Júlio César; Maicon, David Luiz, Dante e Marcelo; Luiz Gustavo e Fernandinho; Bernard, Oscar e Hulk; Fred. Esse foi o time que o técnico Luiz Felipe Scolari mandou a campo no fatídico 8 de julho de 2014, no Mineirão, para disputar a semifinal da Copa do Mundo. Após os 7 a 1 para os alemães e o maior vexame do futebol brasileiro, apenas um jogador daquela equipe sobreviveu e mantém a titularidade na Seleção, agora comandada por Dunga. É o meia Fernandinho. Dias após passar por mais um momento de decepção e cobrança, a eliminação da Copa América diante do Paraguai, o londrinense afirma que é hora de rever conceitos e tirar proveito dos erros, cobranças e frustrações para reerguer a Seleção e o futebol brasileiro. Em entrevista ao Grupo Folha, o volante do Manchester City também revela um desejo antigo: defender as cores do Londrina.

Pior safra
Alguns comentaristas esportivos tacharam a safra atual da seleção brasileira como a pior de todas. "Eu particularmente não fiquei nada feliz com essa afirmação. Acho que cada um tem sua opinião, temos que respeitar. Claro que ficamos muito tristes com isso. Eles foram jogadores e sabem da pressão que existe. O que nos resta agora é trabalhar, tentar sair dessa situação difícil e buscar os resultados positivos já nos próximos jogos que tivermos. Temos uma competição muito importante cujo objetivo é classificar para a Copa e depois buscar o titulo. Não vai ser fácil. O que nos resta é trabalhar para melhorar".

De olho no Tubarão
Por mais que esteja longe, Fernandinho não perde os laços com Londrina. E ele revela que sempre que pode, fica de olho ou ouvido ligado no Tubarão. "Acompanho pela internet. Tive a sorte de assistir um jogo do Londrina pela TV no Paranaense. O jogo contra o Guarani (pela Série C) escutei pelo rádio. Procuro acompanhar, pois é o time da cidade, cresci vendo jogar. Ia no estádio, assistia aos jogos. Tenho uma carinho, uma simpatia grande", revelou.

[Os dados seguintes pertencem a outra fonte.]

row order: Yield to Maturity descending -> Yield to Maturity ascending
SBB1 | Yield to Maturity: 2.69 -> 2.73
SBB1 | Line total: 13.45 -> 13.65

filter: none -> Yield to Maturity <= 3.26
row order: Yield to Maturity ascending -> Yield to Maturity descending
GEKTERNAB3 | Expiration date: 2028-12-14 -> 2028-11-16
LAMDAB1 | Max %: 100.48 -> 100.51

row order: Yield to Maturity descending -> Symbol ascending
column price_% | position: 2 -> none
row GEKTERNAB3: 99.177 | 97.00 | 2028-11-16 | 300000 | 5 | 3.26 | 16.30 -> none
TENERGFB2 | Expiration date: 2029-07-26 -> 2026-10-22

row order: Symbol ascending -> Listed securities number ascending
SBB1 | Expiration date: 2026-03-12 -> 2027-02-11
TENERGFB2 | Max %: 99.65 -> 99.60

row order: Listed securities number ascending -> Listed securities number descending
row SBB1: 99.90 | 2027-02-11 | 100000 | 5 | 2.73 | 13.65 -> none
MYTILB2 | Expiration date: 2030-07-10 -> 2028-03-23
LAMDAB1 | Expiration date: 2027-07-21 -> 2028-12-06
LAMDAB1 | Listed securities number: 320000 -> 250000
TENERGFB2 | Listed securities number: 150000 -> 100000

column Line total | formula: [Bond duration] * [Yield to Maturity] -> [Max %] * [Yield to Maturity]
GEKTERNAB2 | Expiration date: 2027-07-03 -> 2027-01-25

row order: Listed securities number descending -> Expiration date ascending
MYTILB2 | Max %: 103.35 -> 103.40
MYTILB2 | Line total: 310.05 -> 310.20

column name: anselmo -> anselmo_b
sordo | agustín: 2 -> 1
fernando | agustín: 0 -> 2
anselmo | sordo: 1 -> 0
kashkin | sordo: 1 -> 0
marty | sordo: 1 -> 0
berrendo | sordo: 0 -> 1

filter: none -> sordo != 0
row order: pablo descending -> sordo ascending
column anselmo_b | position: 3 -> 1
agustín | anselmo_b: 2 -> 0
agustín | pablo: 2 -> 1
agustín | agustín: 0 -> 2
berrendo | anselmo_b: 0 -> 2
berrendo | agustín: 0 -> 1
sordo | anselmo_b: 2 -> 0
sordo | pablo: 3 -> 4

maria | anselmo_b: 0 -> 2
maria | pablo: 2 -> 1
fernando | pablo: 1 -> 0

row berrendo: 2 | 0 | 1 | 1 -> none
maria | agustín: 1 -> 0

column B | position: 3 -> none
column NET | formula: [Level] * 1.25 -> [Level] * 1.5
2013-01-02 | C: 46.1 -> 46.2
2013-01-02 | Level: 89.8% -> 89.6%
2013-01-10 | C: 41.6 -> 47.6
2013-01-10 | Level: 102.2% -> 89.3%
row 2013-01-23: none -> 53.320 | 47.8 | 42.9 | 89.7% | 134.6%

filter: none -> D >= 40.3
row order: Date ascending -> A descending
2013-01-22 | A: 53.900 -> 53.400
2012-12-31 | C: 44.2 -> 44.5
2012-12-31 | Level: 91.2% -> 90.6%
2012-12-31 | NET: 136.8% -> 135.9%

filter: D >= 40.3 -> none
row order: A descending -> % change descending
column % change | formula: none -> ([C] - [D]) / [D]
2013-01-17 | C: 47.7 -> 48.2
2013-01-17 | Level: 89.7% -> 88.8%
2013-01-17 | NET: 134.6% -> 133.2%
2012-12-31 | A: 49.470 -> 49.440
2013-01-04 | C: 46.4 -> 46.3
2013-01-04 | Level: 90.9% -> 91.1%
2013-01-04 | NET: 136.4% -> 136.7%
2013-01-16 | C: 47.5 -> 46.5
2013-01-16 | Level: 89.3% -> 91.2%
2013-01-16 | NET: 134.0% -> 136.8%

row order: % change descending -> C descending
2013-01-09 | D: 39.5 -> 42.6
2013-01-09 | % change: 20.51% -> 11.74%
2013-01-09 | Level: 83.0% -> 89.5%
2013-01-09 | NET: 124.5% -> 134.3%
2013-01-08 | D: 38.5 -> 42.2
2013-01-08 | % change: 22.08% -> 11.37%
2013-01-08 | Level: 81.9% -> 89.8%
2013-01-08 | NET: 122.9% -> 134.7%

Essa simpatia toda leva o camisa 5 da seleção brasileira a ver despontar nele um desejo interessante para o torcedor alviceleste: envergar a camisa 5 do Londrina num futuro próximo.
"No futebol tudo é possível. Quando fui pra Europa, fiz uma projeção de ficar dez anos e eles já se completaram. Estou talvez no principal momento da minha carreira. Jogando em um grande clube, servindo à seleção brasileira e em um momento físico muito bom. Acho que consegui atingir o ápice da minha carreira. Talvez a voltar ao Brasil, poder jogar no time da muinha cidade, vai ficar pra mais tarde. Quem sabe na série A, daqui três anos? Mas seria bem legal poder jogar na tua cidade, perto da sua família, dos seus amigos, poder compartilhar as experiencia que vivi com os jogadores novos do clube. Quem sabe!", deixou no ar.